James Stanley


Advent of Code on my homemade CPU

Fri 31 December 2021
Tagged: software, cpu

This year I've built a 16-bit CPU, along with custom operating system and programming language. It runs at 1 MHz and has 64 KWords of memory. This December I used it to do Advent of Code.

This is what it looks like:

It's relatively common to write Advent of Code solutions to run on limited hardware. What isn't so common is to develop on the limited hardware, which is what I've been doing, even to the point of reading the problem statements and submitting the solutions via a proxy running at the other end of a serial port. The main difference is that exploratory programming is much more difficult in an environment where you can't just write a quick Perl script to learn something about the shape of the problem. Even compiling a small program takes over a minute.

So far I've completed part 1 of every day except day 24, and part 2 of every day except 15, 22, 23, and 24, although on a couple of days I did resort to using the emulator (~20x faster) when the physical hardware got too frustrating.

Videos

I recorded video of a lot of my attempts. I think the day 6 video is a good one to start on, because it is relatively short and easy to understand, and I didn't make too many blunders. You might still prefer to watch on 1.5x speed.

I enjoyed doing the videos, and a handful of people told me they enjoyed watching them, so I think I'd like to do more programming videos in the future.

Notable solutions

Day 4: Giant Squid [link]

I had already been stung a couple of times by programs that took several minutes just to parse in the input, so I had the idea that I could leave the input somewhere high in memory that nothing else is going to overwrite, and then just grab the input data straight out of memory without having to parse it.

So for day 4 I did exactly that. I wrote a program called read.sl that read integers from stdin and wrote them into memory starting at address 0xc000, and wrote the number of integers into address 0xbfff. Then part1.sl looks in 0xbfff to see how many integers there are (with an assertion that this number is 2500, so that it can notice if they are overwritten), and then operates on the input in-place starting at 0xc000:

var input = 0xc000;
var inputlen = *(0xbfff);
assert(inputlen == 2500, "inputlen = %d\n", [inputlen]);

It did work but I think it may have been more trouble than it was worth.
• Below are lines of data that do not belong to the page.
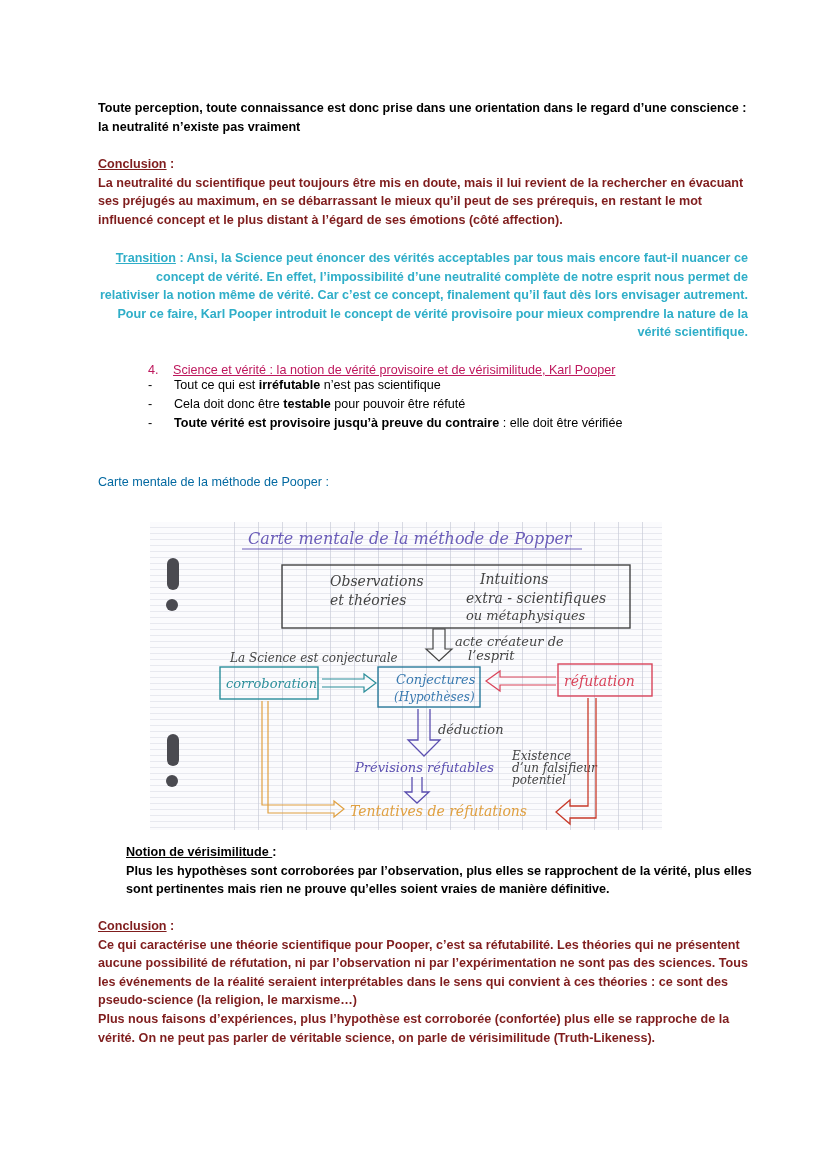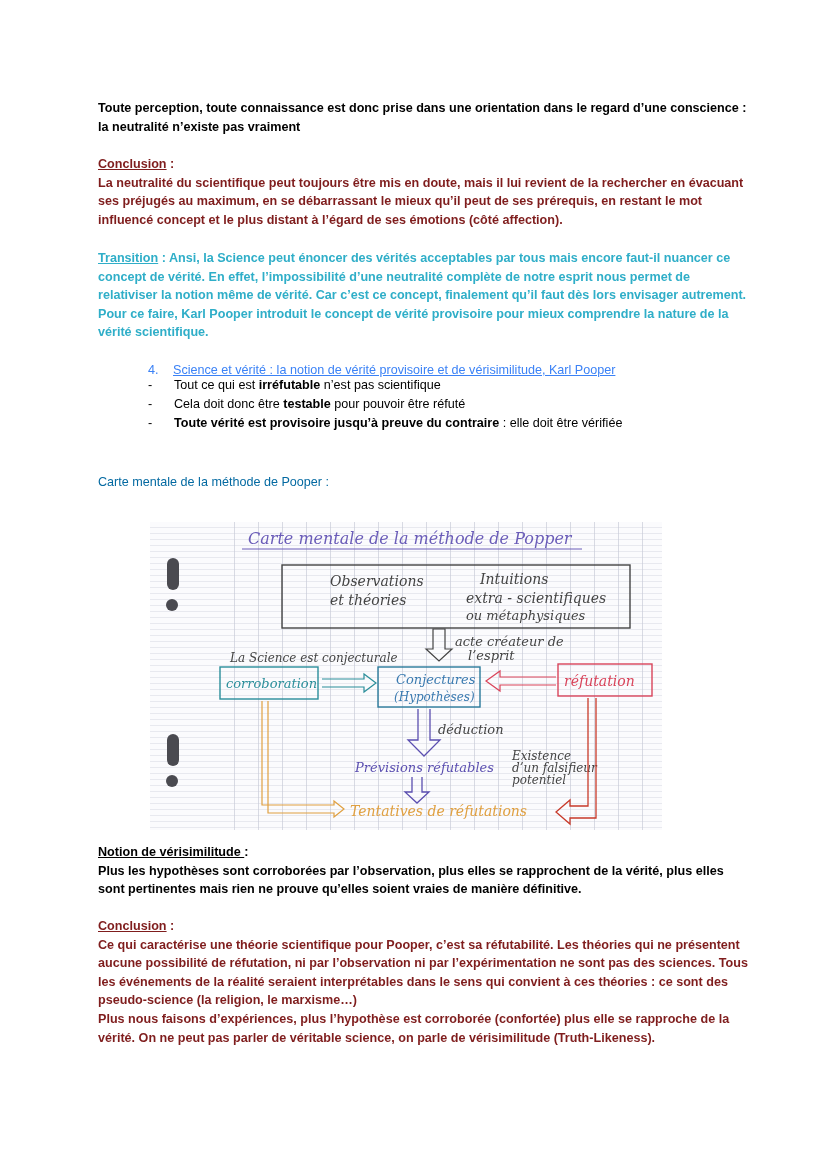"Transition : Ansi, la Science" div.blk { text-align: none -> right }
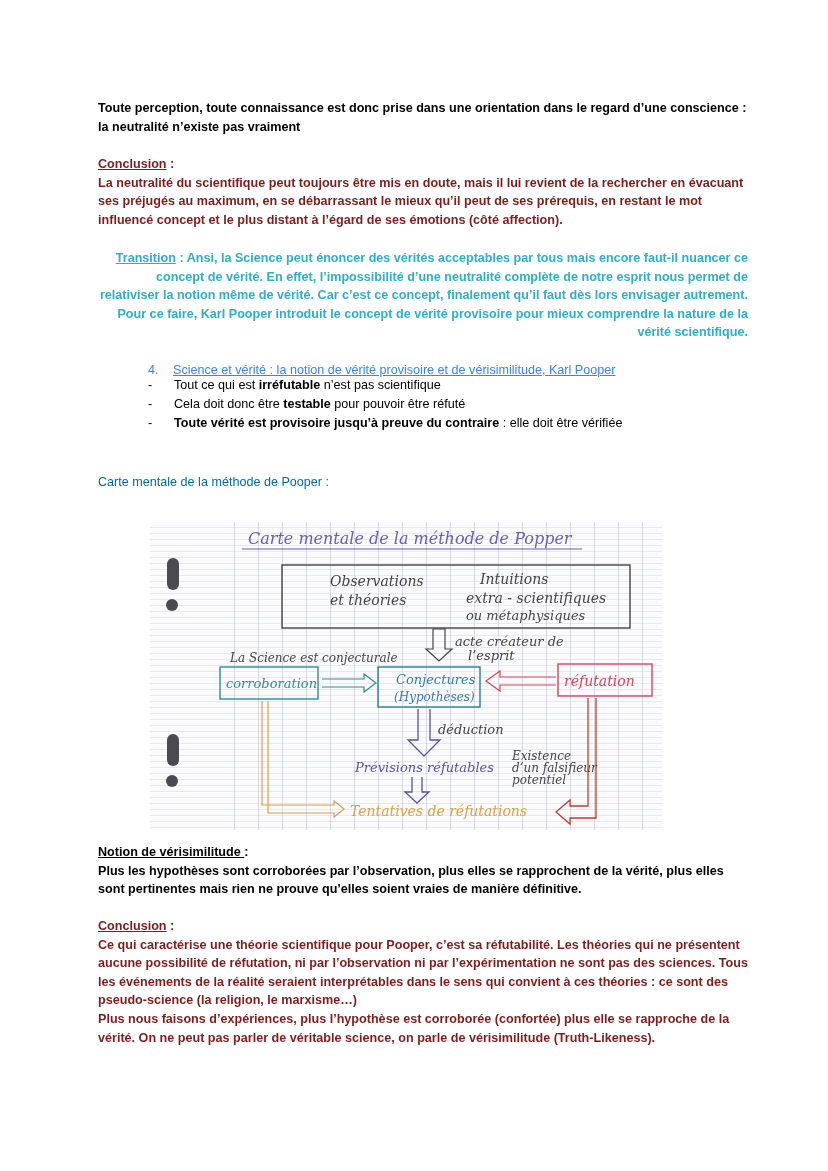"4. Science et vérité :" .heading { color: #3b82f6 -> #be185d }
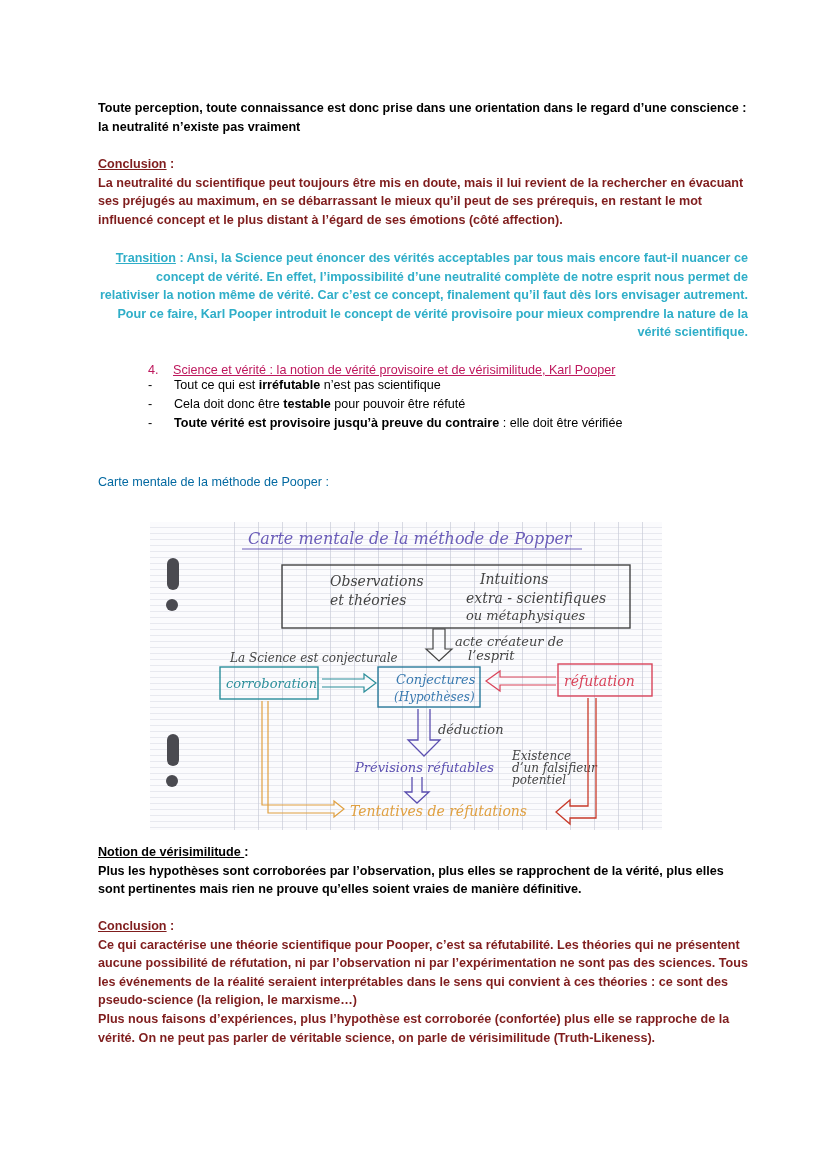"Notion de vérisimilitude :" div.blk { margin-left: none -> 28px }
It turned out that parsing the input for this day wasn't all that time-consuming, and it adds extra stress of trying to make sure you don't do anything that will silently overwrite your input data. It's a fun idea though, I'm glad I tried it out.

Day 5: Hydrothermal Venture [link]

This was the first day where my 64K words of memory presented a problem. You're operating on a grid of 1000x1000 points. A million points is too many points to fit in 64K addresses. Even if you only use 1 bit per point of the grid, that's 62500 points, leaving only 1500 addresses remaining, which isn't even enough for the kernel, let alone the program to solve the problem.

Ben suggested splitting the input up into a number of smaller subgrids, and then solving the smaller grids consecutively. This was a pretty neat solution, and it worked fine. The only caveat was that splitting the input up into smaller inputs was more complicated than the actual problem! But that's all good fun. And at least it fits in RAM. That's exactly the kind of challenge I was looking for when I started doing Advent of Code on SCAMP.

Simon subsequently emailed me a solution to part 1 that runs in a single pass over the input file by sorting the input lines by x coordinate, and only looking at a single x coordinate at a time and testing which lines overlap in the y axis at that point in x, which is pretty cool. I believe he is the 2nd person ever to have written a SCAMP program.

Day 13: Transparent Origami [link]

I used a hash table as a sparse 2d array of points in this problem. Initially I wanted to use sprintf("%d,%d", [&x,&y]) to format the keys for the hash table, but I found this was running out of memory much more quickly than expected. I then realised that since my "characters" are 16 bits wide, and the integers that I'm formatting into the string are also 16 bits wide, I may as well just write the integer directly into the string! As long as I don't need to handle 0, this works fine and every integer fits in a single character. It's a much more efficient way to generate hash keys, because there's no time spent on formatting integers, and less memory wasted on storing characters. This is a good trick that I used a couple of other times as well.

I made sure that values of 0 don't prematurely terminate the string by adding 1 to every coordinate:

var k = malloc(3);
k[0] = x+1;
k[1] = y+1;
k[2] = 0;

After completing day 13 I had a look at my sprintf() code and realised that it initialises the output string to 64 words long, growing it as required. This is too much in applications that format large numbers of short strings, so I've reduced the starting length from 64 to 8 words. But just sticking integers directly into the string is still better.

Day 17: Trick Shot [link]

After reading the problem statement I still didn't have a great intuition for what the trajectories looked like, so instead of writing a program to find the answer, I first wrote a program that would let me input candidate velocities and see whether the probe ends up flying over the target, under the target, or hitting the target.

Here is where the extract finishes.